Davi Kopenawa: “Hoje, indígenas não estão sozinhos. Bolsonaro não pode acabar com a gente”

Líder Yanomami, Davi Kopenawa, diz que presidente "não tem direito de acabar com a vida" dos indígenas e que governo desrespeita a própria lei ao não expulsar garimpeiros de seu território
Davi Kopenawa, líder Yanomami - Foto: Flickr

Há décadas, o xamã Yanomami Davi Kopenawa se mantém firme na luta pelos direitos indígenas e pela defesa da “Terra-Floresta”, que, para seu povo, não é apenas um território, mas uma entidade viva onde coexistem seres humanos e não-humanos, essencial para a manutenção da vida no planeta e para evitar a “queda do céu”, ou o fim do mundo. Sua liderança política, intelectual e espiritual, respeitada mundialmente, será mais uma vez reconhecida: a Universidade Federal de Roraima (UFRR), no estado onde vive, acaba de anunciar que concederá a ele o título de Doutor Honoris Causa, a máxima distinção da academia.

Por: Agência Pública

Mesmo com tudo isso, ele diz temer pela própria vida e de outros líderes como ele. “Não tenho medo de falar com o homem branco, de discutir e explicar. Mas tenho medo de pistoleiros que podem nos perseguir e acabar com a liderança que está lutando. Porque, para eles, estamos atrapalhando seu trabalho”, relata. Sua preocupação tem sentido: nos últimos anos, a Terra Indígena Yanomami vem sofrendo uma nova invasão garimpeira – a primeira ocorreu na década de 1980 – que tem provocado uma tragédia humanitária nas comunidades, segundo entidades indigenistas. Kopenawa, presidente da Hutukara, a principal associação Yanomami, está mais uma vez na linha de frente do enfrentamento às invasões.

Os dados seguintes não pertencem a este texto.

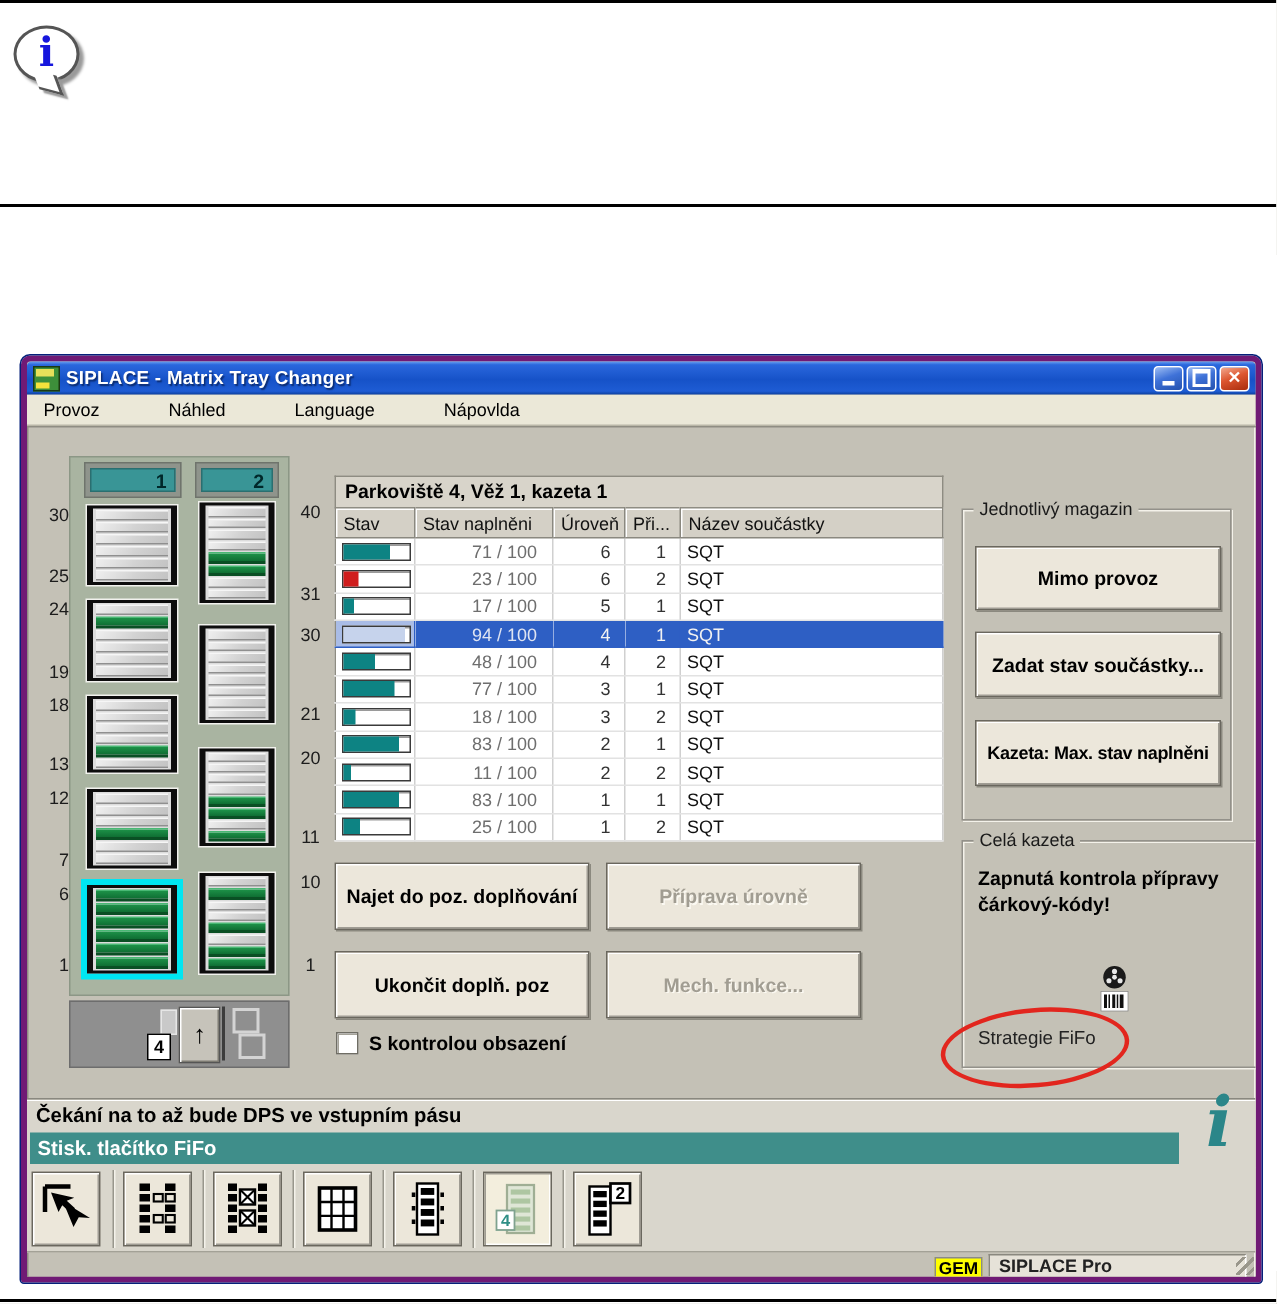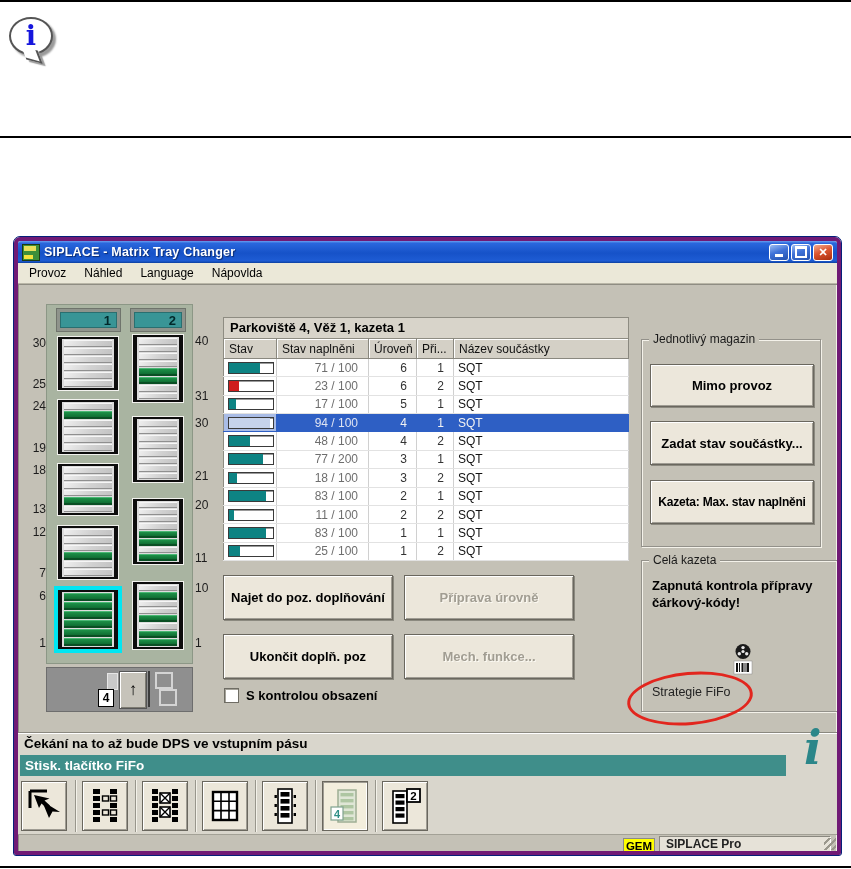--- a/index.html
+++ b/index.html
@@ -32,7 +32,7 @@
   .winbtn.close{background:linear-gradient(160deg,#f2a98f,#dd5630 45%,#a92c0d);font-size:11px;}
   .winbtn .maxglyph{width:8px;height:7px;border:2px solid #fff;border-top-width:3px;display:block;}
   .winbtn .minglyph{width:8px;height:3px;background:#fff;display:block;margin-top:7px;}
-  .menubar{height:20px;background:#ebe8d8;border-bottom:1px solid #b9b6a7;display:flex;align-items:center;padding-left:2px;}
+  .menubar{height:20px;background:#ebe8d8;border-bottom:1px solid #b9b6a7;display:flex;align-items:center;padding-left:2px;gap:28px;}
   .menubar .mitem{font-size:12px;color:#000;padding:2px 9px;cursor:default;}
   .client{position:absolute;left:0;top:43px;right:0;bottom:0;background:#c4c1b6;overflow:hidden;
     box-shadow:inset 1px 1px 0 #8f8d83,inset -1px 0 0 #f2f0e8;}

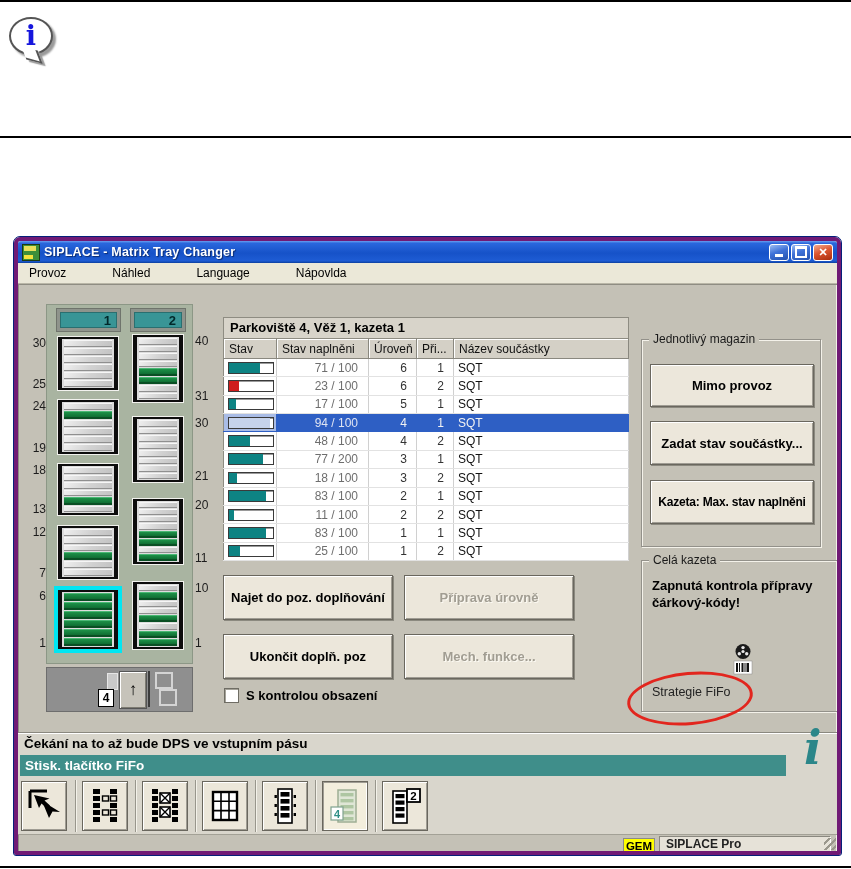--- a/index.html
+++ b/index.html
@@ -52,7 +52,7 @@
   .slot.full{background:linear-gradient(180deg,#1d9148,#0f6e33);border-top:1px solid #49b874;border-bottom:2px solid #0a4f24;}
   .tower-num{position:absolute;font-size:12px;color:#1c1c1c;width:22px;}
   .tower-num.left{text-align:right;}
-  .tower-num.right{text-align:left;}
+  .tower-num.right{text-align:center;}
   
   .elevator{position:absolute;left:28px;top:383px;width:145px;height:43px;background:#8f8f8f;border:1px solid #6d6d6d;}
   .elev-slim{position:absolute;left:60px;top:5px;width:9px;height:15px;background:#c9c9c9;border:1px solid #e6e6e6;}

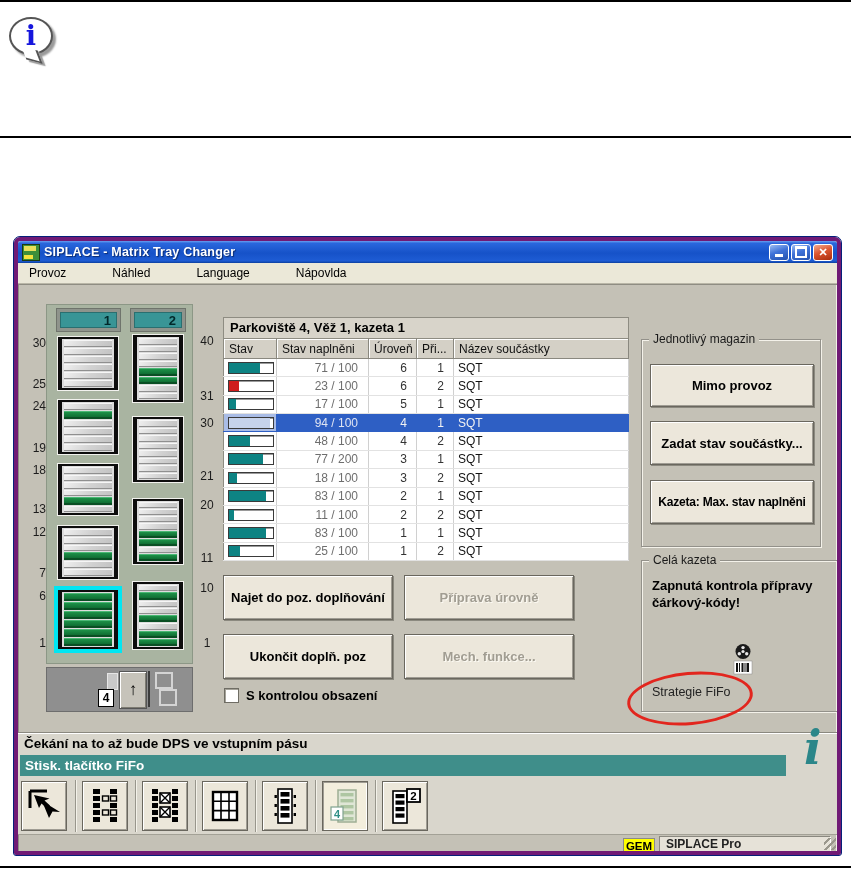--- a/index.html
+++ b/index.html
@@ -259,7 +259,7 @@
                   <div class="fillbar" style="width: 77%;"></div>
                 </div>
               </td>
-              <td class="num">77 / 200</td>
+              <td class="num">77 / 100</td>
               <td class="lvl">3</td>
               <td class="pos">1</td>
               <td class="name">SQT</td>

Atento ao que ocorre em outras partes da Amazônia, ele conta ter acompanhado de sua aldeia as notícias sobre os assassinatos do indigenista Bruno Pereira e do jornalista Dom Phillips, no Vale do Javari (AM), por pescadores ilegais, em junho. “Os dois não estavam roubando, estavam do lado da nossa luta”, afirma. Embora não conheça a região e as lideranças da Univaja (União dos Povos Indígenas do Vale do Javari), diz que “são irmãos que moram na floresta”. “Eles ficam longe da minha comunidade e eu fico longe da deles também, mas posso denunciar os problemas que eles estão enfrentando”, aponta.

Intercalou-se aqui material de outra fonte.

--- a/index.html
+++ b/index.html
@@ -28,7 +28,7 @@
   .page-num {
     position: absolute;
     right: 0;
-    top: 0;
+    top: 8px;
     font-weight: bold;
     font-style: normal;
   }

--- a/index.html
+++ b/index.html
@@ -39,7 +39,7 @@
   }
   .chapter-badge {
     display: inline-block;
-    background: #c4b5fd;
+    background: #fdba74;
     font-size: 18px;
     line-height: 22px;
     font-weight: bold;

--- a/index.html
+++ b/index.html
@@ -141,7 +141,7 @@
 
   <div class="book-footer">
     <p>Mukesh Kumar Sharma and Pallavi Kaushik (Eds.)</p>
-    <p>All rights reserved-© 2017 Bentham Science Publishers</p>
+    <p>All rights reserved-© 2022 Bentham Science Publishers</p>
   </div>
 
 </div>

Para o xamã Yanomami, as transformações no clima são consequência dos ataques do “povo da mercadoria” à Terra-Floresta e se manifestam sobretudo na forma de xawara, ou “epidemias”, relacionadas às fumaças produzidas, por exemplo, pelas máquinas do garimpo e queima do ouro e mercúrio. “As mudanças climáticas não se criam sozinhas: as pessoas estão desmatando, queimando, derrubando milhares de árvores grandes para negociar, fazer papel e mandar nossas madeiras para outro lugar”, explicou à Agência Pública. “E a mudança climática mais forte [está associada à] mineração, que não vai parar.”

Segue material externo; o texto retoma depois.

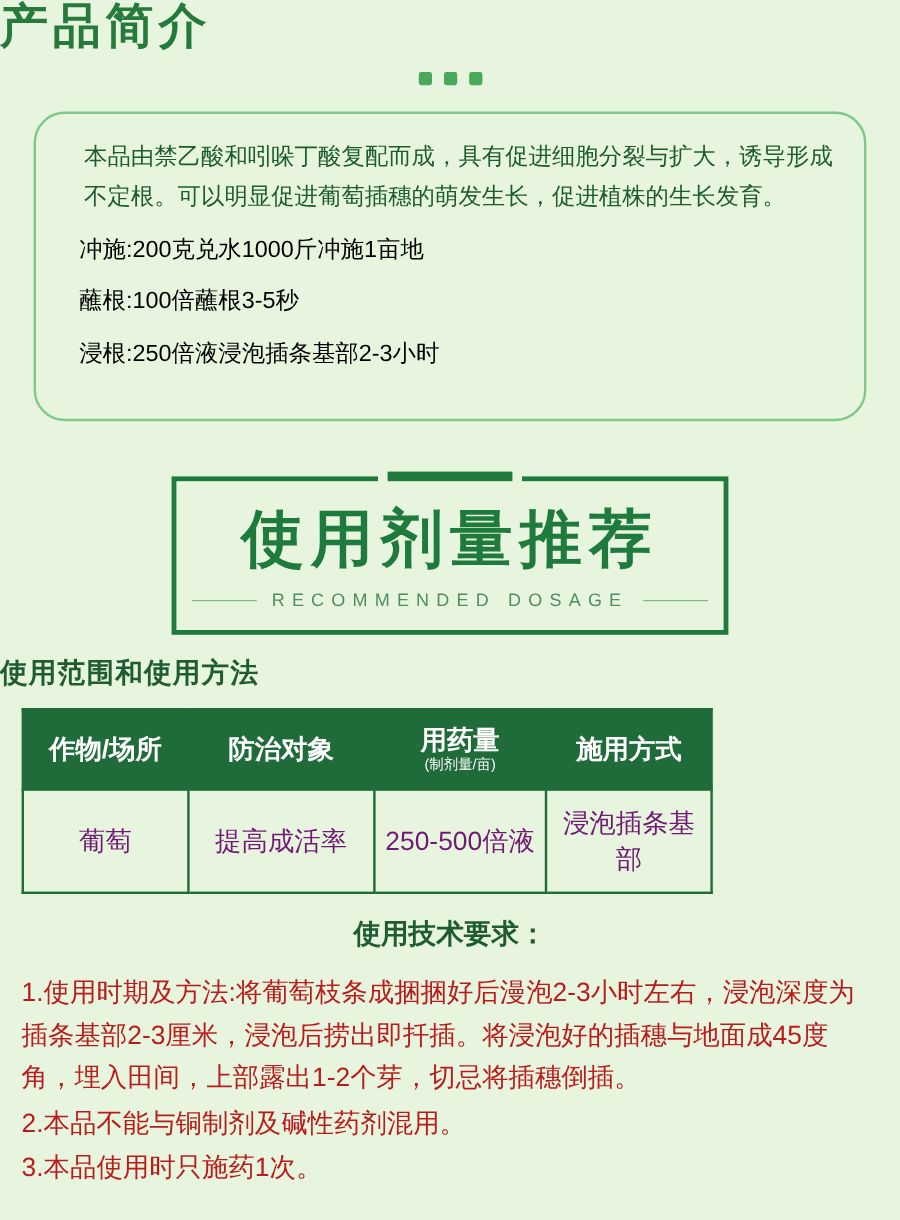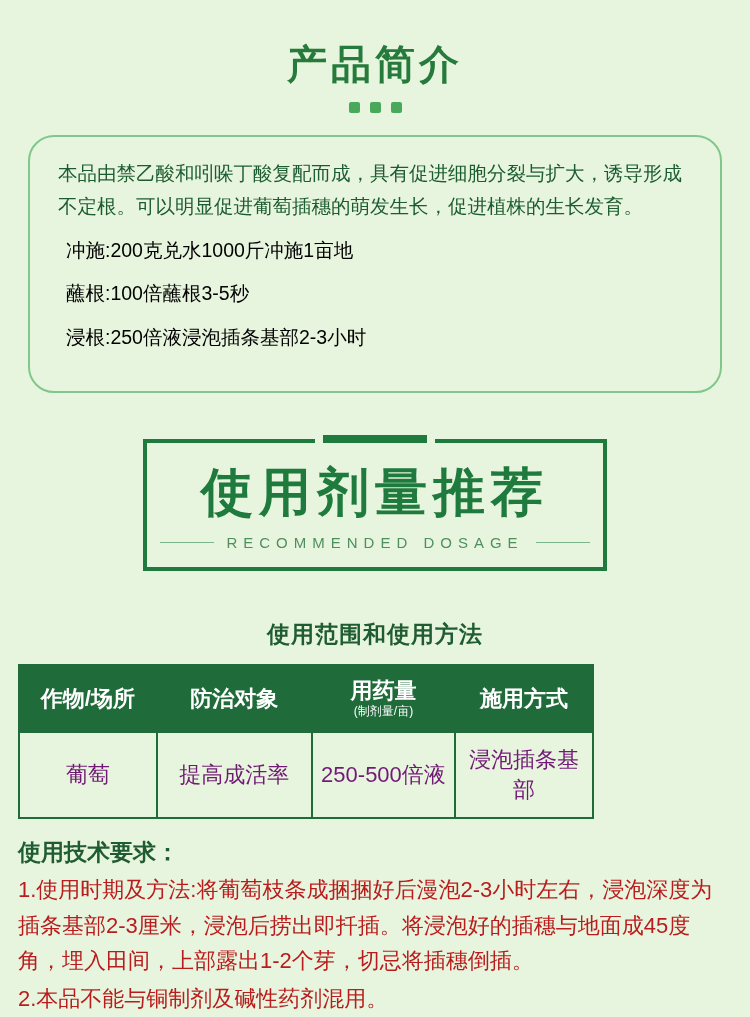--- a/index.html
+++ b/index.html
@@ -18,12 +18,10 @@
 
   
   .intro-title {
-    text-align: center;
     font-size: 40px;
     font-weight: bold;
     letter-spacing: 4px;
     color: #267a3c;
-    padding-top: 42px;
     line-height: 1.1;
   }
   .dots {

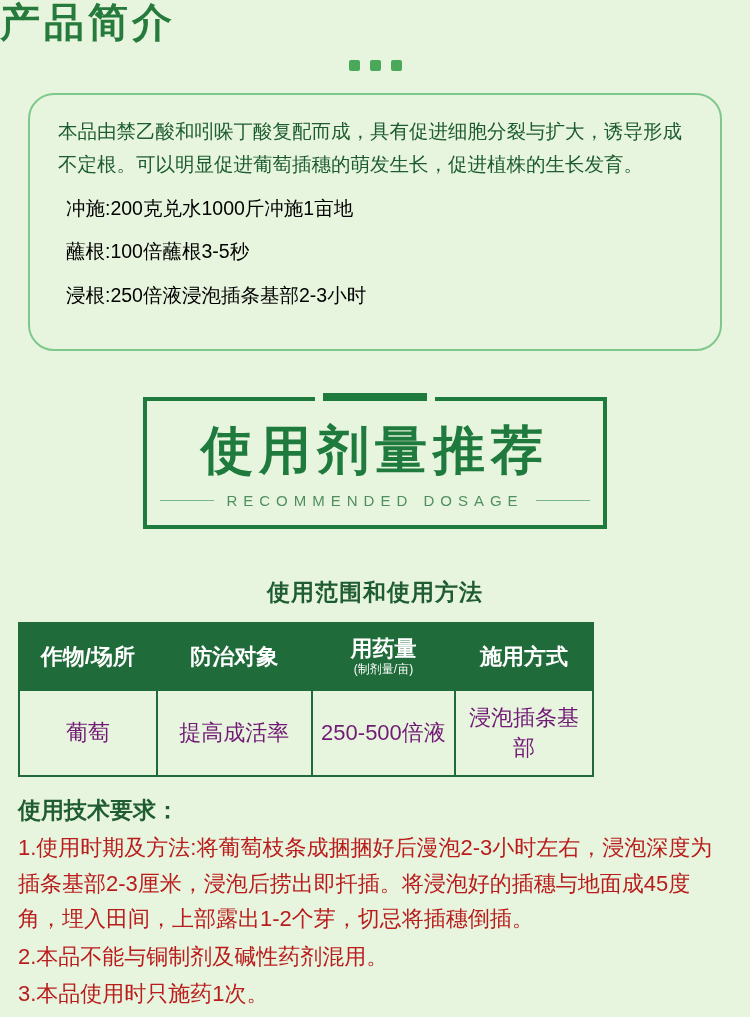--- a/index.html
+++ b/index.html
@@ -50,7 +50,7 @@
     line-height: 1.68;
     color: #1c5c30;
     text-indent: 0;
-    margin: 0 0 6px 4px;
+    margin: 0 0 6px 16px;
   }
   .intro-line {
     font-size: 19.5px;

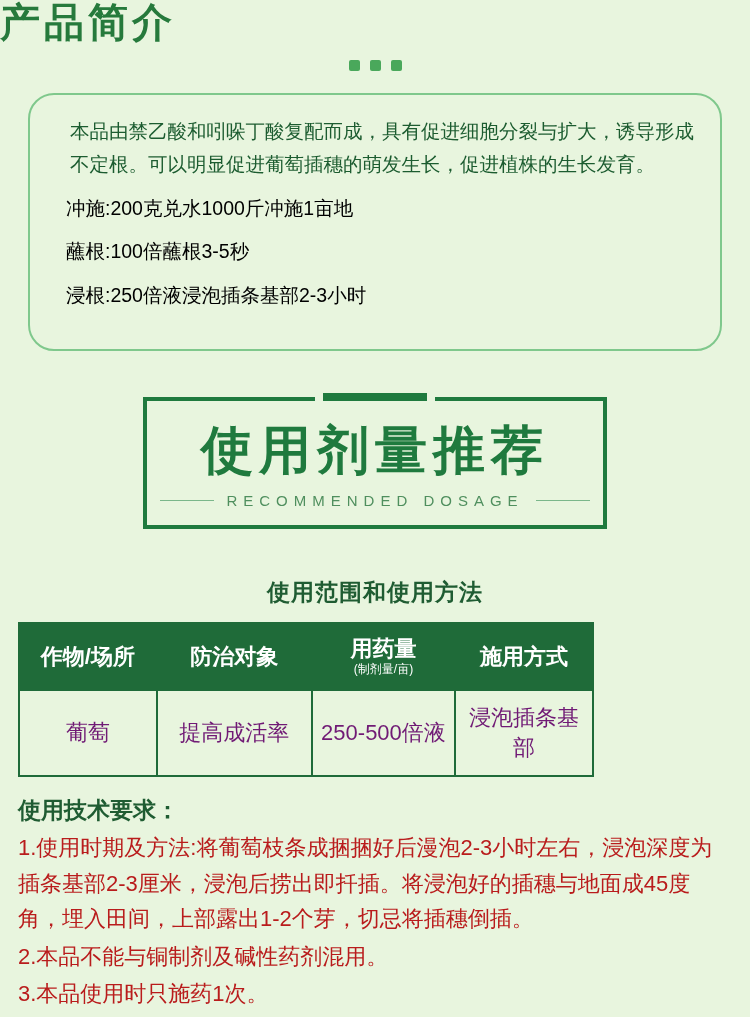--- a/index.html
+++ b/index.html
@@ -116,11 +116,10 @@
 
   
   .table-title {
-    text-align: center;
     font-size: 23px;
     font-weight: bold;
     color: #1f5c32;
-    margin-top: 48px;
+    margin-top: 16px;
     letter-spacing: 1px;
   }
   table.dosage {

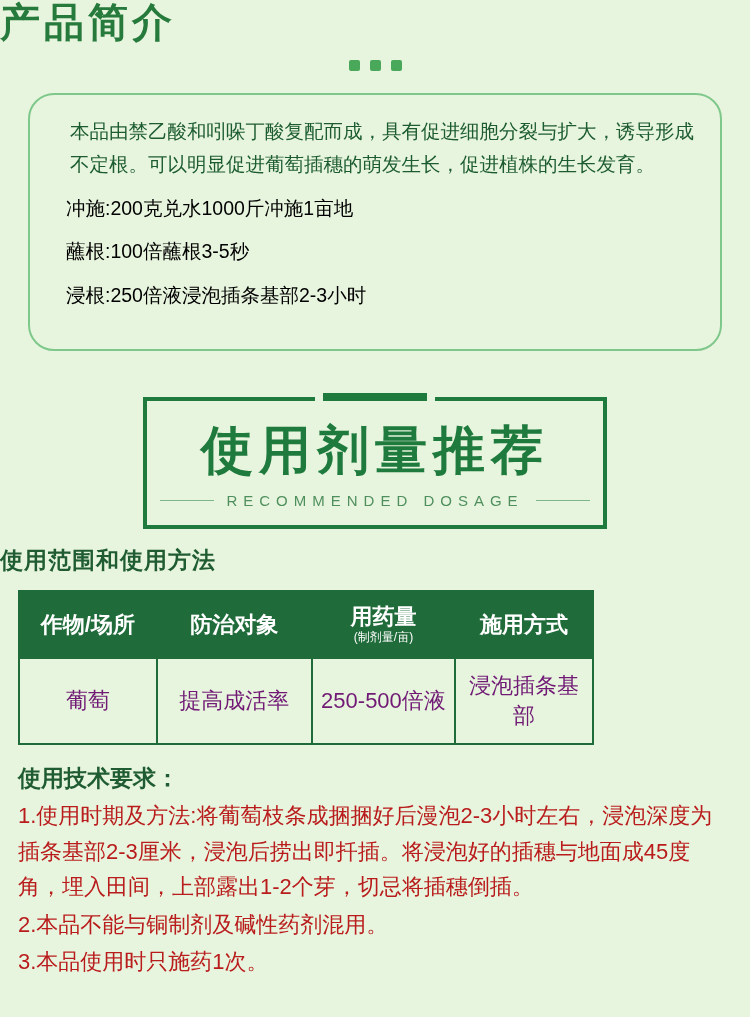--- a/index.html
+++ b/index.html
@@ -165,7 +165,8 @@
     font-size: 23px;
     font-weight: bold;
     color: #1f5c32;
-    margin-bottom: 4px;
+    margin-bottom: 15px;
+    text-align: center;
   }
   .note-item {
     font-size: 22px;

A ofensiva do garimpo ilegal na TI Yanomami é marcada por assassinatos, casos de abuso sexual, doenças, ameaças a indígenas isolados, aumento da desnutrição infantil e destruição ambiental. A situação é tão grave que em julho a Corte Interamericana de Direitos Humanos determinou que o governo brasileiro adote medidas para proteger “a vida, a integridade pessoal, a saúde e o acesso à alimentação e à água potável” aos Yanomami. Sobre a ineficiência do governo federal em expulsar os invasores, Kopenawa diz que “esse governo não quer saber, não quer respeitar a sua própria lei.” “Para mim, [o presidente Bolsonaro] é um homem mau.”

Embora pense que se Bolsonaro ficar por mais quatro anos “vai estragar toda a nossa área indígena”, o líder Yanomami também não acredita de imediato nas promessas de campanha feitas pelo ex-presidente Lula, o melhor colocado nas pesquisas eleitorais, para os povos indígenas. “Só vou acreditar se ele realmente criar um ministério indígena, melhorar a saúde, a educação e [respeitar] os direitos do povo [indígena], o direito à terra. Aí vou acreditar, agora não”, declara.

Kopenawa conversou com a Pública no fim de julho, durante uma breve visita a São Paulo para acompanhar o lançamento da exposição de Joseca Yanomami no Masp, a primeira individual do artista, que retrata o universo cosmológico de seu povo.